Always wear base layers that are made of moisture-wicking material. Synthetic materials, such as polypropylene, Capilene or Techwick, work to wick away moisture and will dry more quickly than natural fibers. Cotton should never be worn, but wool does still maintain its insulating properties when wet. Wear a base layer shirt and long johns. There is also underwear made of moisture-wicking fabric that should be worn under the base-layer shirt and leggings. Base layers for hands and feet are wicking glove liners and liner socks, if your hands and feet get cold often. Even if you are a "warm" person, it is good to have these things on hand in case you encounter an especially cold day in the negative digits with wind chill.

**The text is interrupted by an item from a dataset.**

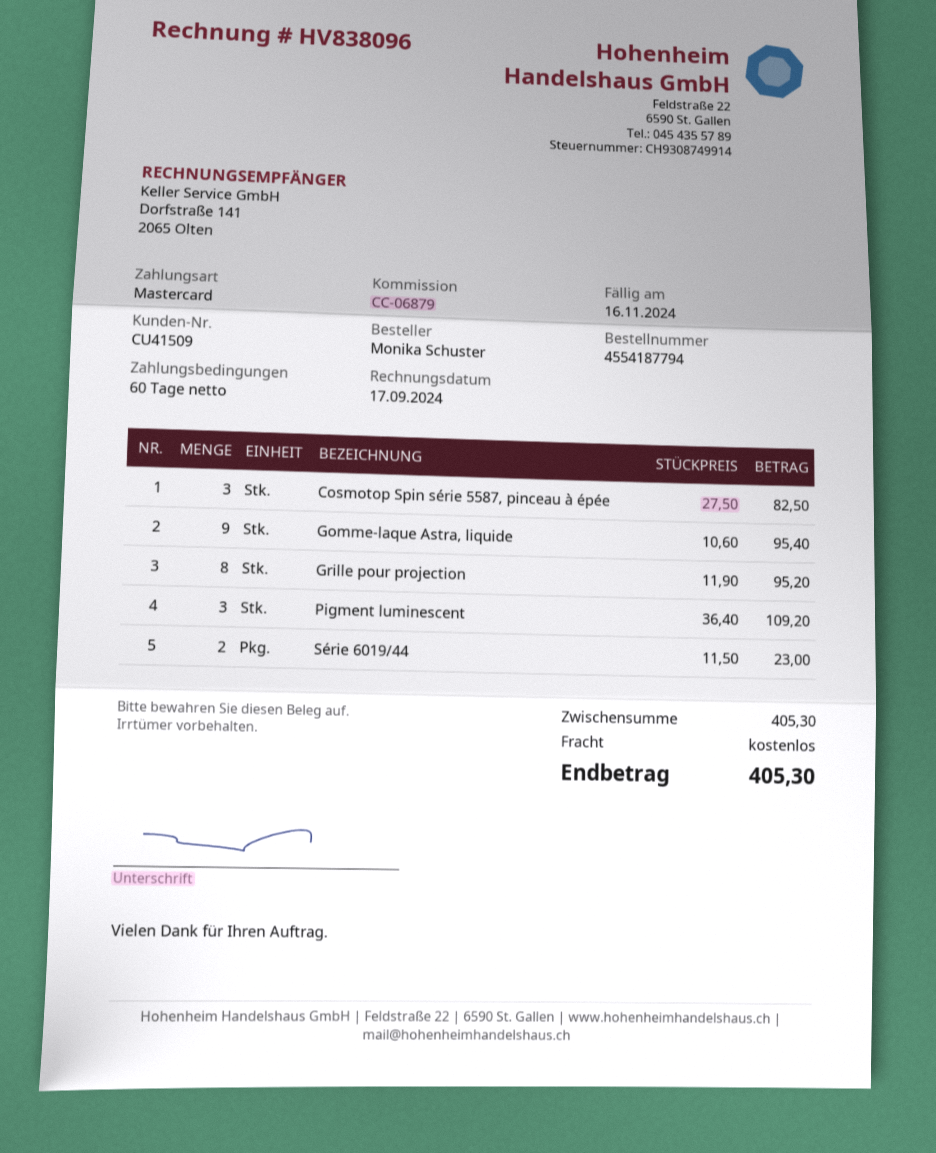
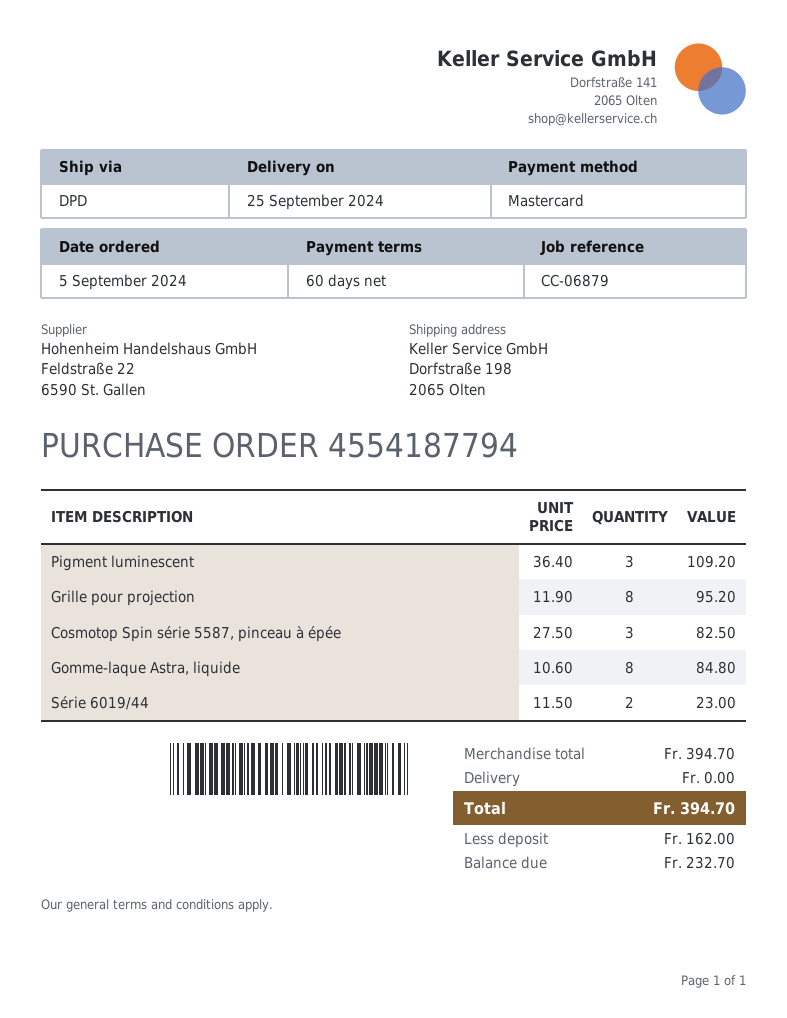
Gomme-laque Astra, liquide: 9 x 10.60 = 95.40 -> 8 x 10.60 = 84.80
subtotal: 405.30 -> 394.70
total: 405.30 -> 394.70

Mid-layers are what will keep you warm. These layers are usually thicker than the base layers, and their purpose is to trap dead air space and prevent the warmth of your body from escaping. Fleece, pile, down, wool and PrimaLoft are all examples of mid-layers. Again, don't ever wear cotton for any layer. Mid-layers for hands and feet include thick, insulating gloves or mittens and regular ski socks, such as those made by SmartWool. A winter beanie hat, balaclava or neck gaiter is usually worn on the head under the helmet.
Wind, snow, sleet, fog and sometimes rain are what you may encounter while skiing, depending on where you ski, and outer shell layers will protect you from them. The base and mid-layers can be compromised by the elements if you don't protect them with outer layers made of materials that are windproof and waterproof, such as jackets and pants that are finished with Gore-Tex XCR or Gore-Tex Pro Shell, Patagonia's H2No or Mountain Hardwear's Conduit Silk. Other outer layers are waterproof shell over-mitts to go over your gloves in wet conditions. Your feet are taken care of naturally by the waterproof plastic of your ski boots, and your head should be covered by a helmet and goggles.